When that happens most people reach out to their doctor to get sleeping pills (usually not a great option and should be a last resort).

Instead, here’s some natural options to consider.

Some I’ve personally tried and have seen benefit from.

Others I haven’t tried – but there’s evidence supporting their use. And others are just reports from patients and friends – but they’re safe and may help.

(1) Magnesium Citrate

A few years ago I heard a blogger rave about magnesium citrate helping him get to sleep faster.

Taken at low doses (just 200 to 350mg or so) it’s extremely safe for most people so I thought I’d give it a try.

It definitely helped. The best way I can describe it is I felt very relaxed.

I’ve tried a couple of different products over the years. Natural Calm is the one I personally use and recommend. Mixes easy and tastes great.

natural calm fall asleep faster
Natural Calm is the magnesium supplement I personally use and recommend. Much better than typical magnesium powders which don’t mix well or taste as good.

A couple of points here:

  1. Make sure your diet is on point first. Magnesium is found in a lot of leafy green veggies (spinach), meat, fish and some fruits.
  2. More isn’t better. Magnesium supplements at higher doses are actually used as laxatives. Not good. So keep the dose on the low side (200 to 400mg max).

(2) Eat Carbs (Yes Carbs) At Dinner

I’ve ate at every extreme you can think of. Vegetarian, all meat, Keto, Very Low Carb, Paleo and High Carb.

When I was on the Keto Diet I began to notice a number of health problems. One of which was difficulty sleeping.

Once I ditched Keto and began increasing the number of healthy carbs I was eating – not only did my overall sleep improve but I was getting to sleep faster.

I still stay on the lower end of the carb scale (usually 100 to 200 grams per day) but I’m not afraid to have a good amount before bed.

And no – carbs later in the day won’t make you fat.

(3) Experiment With Different Exercise Times

If you’re exercising the right way it shouldn’t be easy. It should raise your heart rate, your body temperature and even your cortisol levels (I know, cortisol is the devil. Only it’s not – but another article for another time).

But therein lies the problem – all those things can cause your sleep to go downhill.

Intense exercise in the evening really jacks up my sleep so my workouts are in the morning.

If you’re sleep is suffering consider moving your workouts earlier in the day.

(4) Stop Caffeine 8 Hours Before Bedtime

Caffeine is a stimulant that can still have effects on your body for up to 8 hours.
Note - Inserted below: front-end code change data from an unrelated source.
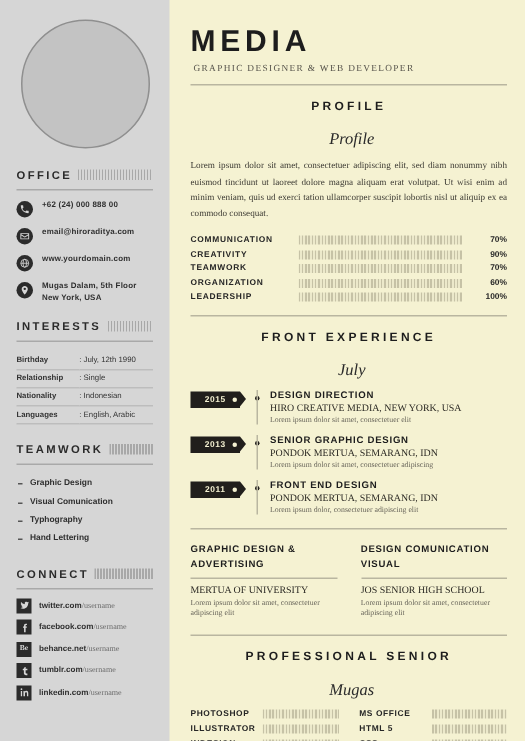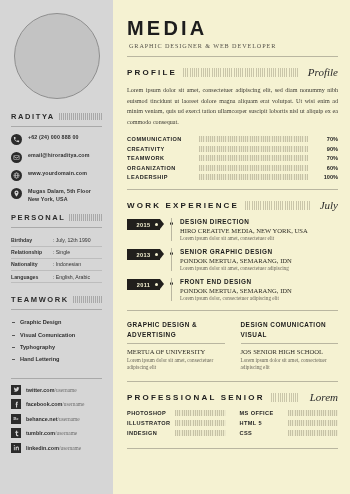--- a/index.html
+++ b/index.html
@@ -78,7 +78,7 @@
   }
   .name-rule{height:1px;background:#b9b6a0;margin:7px 0 9px 0;}
 
-  .sec-head{display:flex;align-items:center;gap:6px;margin-bottom:7px;}
+  .sec-head{display:flex;align-items:center;gap:6px;margin-bottom:7px;flex-direction:column;}
   .sec-title{
     font-size:8px;font-weight:bold;letter-spacing:2.2px;color:#1d1d1d;white-space:nowrap;
   }

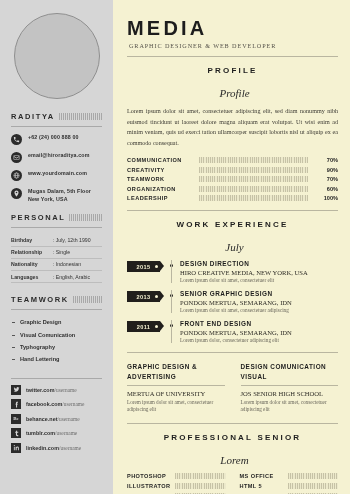--- a/index.html
+++ b/index.html
@@ -166,7 +166,7 @@
 
     <section class="side-block">
       <div class="side-head">
-        <span class="txt">RADITYA</span>
+        <span class="txt">OFFICE</span>
         <span class="dash"></span>
       </div>
       <div class="side-rule"></div>

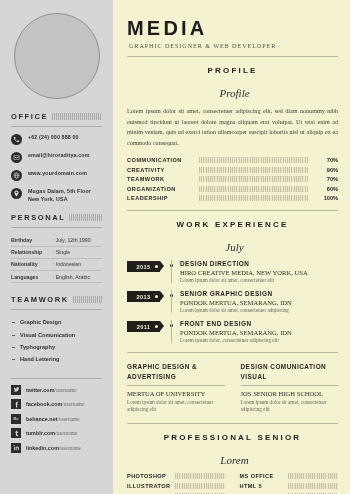--- a/index.html
+++ b/index.html
@@ -213,7 +213,7 @@
 
     <section class="side-block" style="margin-top:10px">
       <div class="side-head">
-        <span class="txt">PERSONAL</span>
+        <span class="txt">INTERESTS</span>
         <span class="dash"></span>
       </div>
       <div class="side-rule"></div>

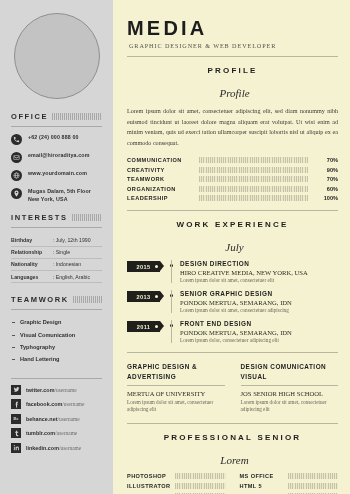--- a/index.html
+++ b/index.html
@@ -349,7 +349,7 @@
 
     <section>
       <div class="sec-head">
-        <span class="sec-title">WORK EXPERIENCE</span>
+        <span class="sec-title">FRONT EXPERIENCE</span>
         <span class="sec-hatch"></span>
         <span class="sec-script">July</span>
       </div>

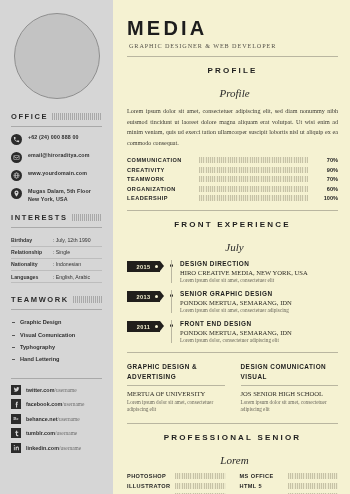--- a/index.html
+++ b/index.html
@@ -254,6 +254,10 @@
     </section>
 
     <section class="side-block" style="margin-top:12px">
+      <div class="side-head">
+        <span class="txt">CONNECT</span>
+        <span class="dash"></span>
+      </div>
       <div class="side-rule"></div>
 
       <div class="soc-row">

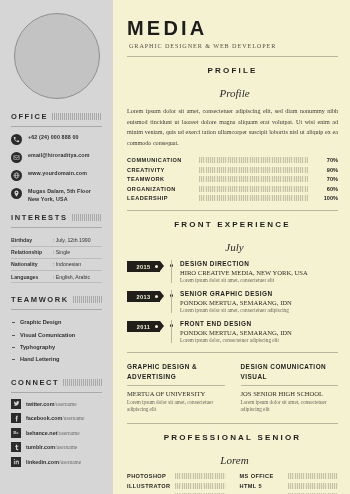--- a/index.html
+++ b/index.html
@@ -424,7 +424,7 @@
       <div class="sec-head">
         <span class="sec-title">PROFESSIONAL SENIOR</span>
         <span class="sec-hatch"></span>
-        <span class="sec-script">Lorem</span>
+        <span class="sec-script">Mugas</span>
       </div>
       <div class="ps-grid">
         <div class="ps-col">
Trust me, I love a good dark cup of French roast (or Italian or any dark coffee for that matter) – but I make sure to not have any after 1 PM (most days it’s actually earlier).
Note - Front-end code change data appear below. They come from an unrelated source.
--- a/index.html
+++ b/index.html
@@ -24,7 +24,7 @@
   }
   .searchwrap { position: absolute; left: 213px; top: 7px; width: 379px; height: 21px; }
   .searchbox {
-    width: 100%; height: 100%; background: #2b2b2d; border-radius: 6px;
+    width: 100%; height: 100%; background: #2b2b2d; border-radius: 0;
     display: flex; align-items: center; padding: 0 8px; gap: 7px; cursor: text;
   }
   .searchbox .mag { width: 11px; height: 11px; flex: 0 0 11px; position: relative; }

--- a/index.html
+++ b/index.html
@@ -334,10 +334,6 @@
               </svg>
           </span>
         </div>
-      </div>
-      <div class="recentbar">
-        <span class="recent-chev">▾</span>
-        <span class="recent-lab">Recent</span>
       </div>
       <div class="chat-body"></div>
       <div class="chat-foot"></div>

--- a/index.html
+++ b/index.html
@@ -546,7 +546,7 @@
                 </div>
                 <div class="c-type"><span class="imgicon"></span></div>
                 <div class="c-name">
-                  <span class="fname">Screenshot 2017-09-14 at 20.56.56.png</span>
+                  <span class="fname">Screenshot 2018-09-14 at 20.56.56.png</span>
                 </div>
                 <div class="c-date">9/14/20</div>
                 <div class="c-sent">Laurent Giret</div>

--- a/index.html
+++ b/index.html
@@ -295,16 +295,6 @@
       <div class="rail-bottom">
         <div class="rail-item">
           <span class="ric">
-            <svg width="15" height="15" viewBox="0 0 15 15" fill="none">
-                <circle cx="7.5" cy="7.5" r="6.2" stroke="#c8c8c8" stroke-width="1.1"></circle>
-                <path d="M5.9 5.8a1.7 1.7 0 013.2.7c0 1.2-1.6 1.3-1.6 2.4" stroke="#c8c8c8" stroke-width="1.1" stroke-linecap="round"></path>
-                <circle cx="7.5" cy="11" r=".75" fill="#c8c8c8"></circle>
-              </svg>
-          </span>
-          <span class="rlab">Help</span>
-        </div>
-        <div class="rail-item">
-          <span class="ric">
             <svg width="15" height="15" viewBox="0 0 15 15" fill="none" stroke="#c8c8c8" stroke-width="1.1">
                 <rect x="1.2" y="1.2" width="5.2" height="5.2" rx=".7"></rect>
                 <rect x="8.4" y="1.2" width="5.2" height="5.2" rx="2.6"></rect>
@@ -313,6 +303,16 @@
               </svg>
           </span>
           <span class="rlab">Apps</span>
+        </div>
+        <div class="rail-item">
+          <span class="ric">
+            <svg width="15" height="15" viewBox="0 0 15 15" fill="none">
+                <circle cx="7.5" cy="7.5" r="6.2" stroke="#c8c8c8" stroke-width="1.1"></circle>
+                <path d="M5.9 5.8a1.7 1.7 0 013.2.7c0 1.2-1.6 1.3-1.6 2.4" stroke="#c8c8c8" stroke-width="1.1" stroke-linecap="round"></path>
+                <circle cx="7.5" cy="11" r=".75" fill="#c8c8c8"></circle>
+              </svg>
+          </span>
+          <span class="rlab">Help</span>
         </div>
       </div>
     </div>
You should also avoid ‘hidden’ sources of caffeine like tea and chocolate.

(5) Tap Into Your Natural Sleep Cycles

We all have ‘sleep cycles’ that – in theory – last roughly 90 minutes.

This has spawned a whole category of technology to help you monitor, identify and leverage your sleep cycles.

Do they work? The jury is still out.

Apps like Sleep Cycle work by placing your phone close to you as you sleep. By using the microphone on your phone it is suppose to monitor your movement to determine your sleep quality. It’s received a lot of high reviews on iTunes so maybe there is something to it

Sleepyti.me is a website where you can plug in your desired wake up time and it will calculate the ideal times for you to go to bed. Remember it takes – on average – 14 minutes to fall asleep. The times sleepyti.me suggests are when you should be falling asleep. So plan accordingly.

If you wear a FitBit these also can track your sleep patterns.

(6) Pressure Points

I personally haven’t tried pressure points and I haven’t been able to find any real proof that they’re effective.

But because it’s completely natural, easy and safe it may be worth a shot.

According to The Fusion Model – Neiguan (also called The Inner Gate) is one of the most effective pressure points to alleviate sleep problems.

To find it use 3 fingers on one hand and find the two main tendons at the base of your wrist. Neiguan is the small depression between those two tendons.

It is recommended to place light but steady pressure in that spot.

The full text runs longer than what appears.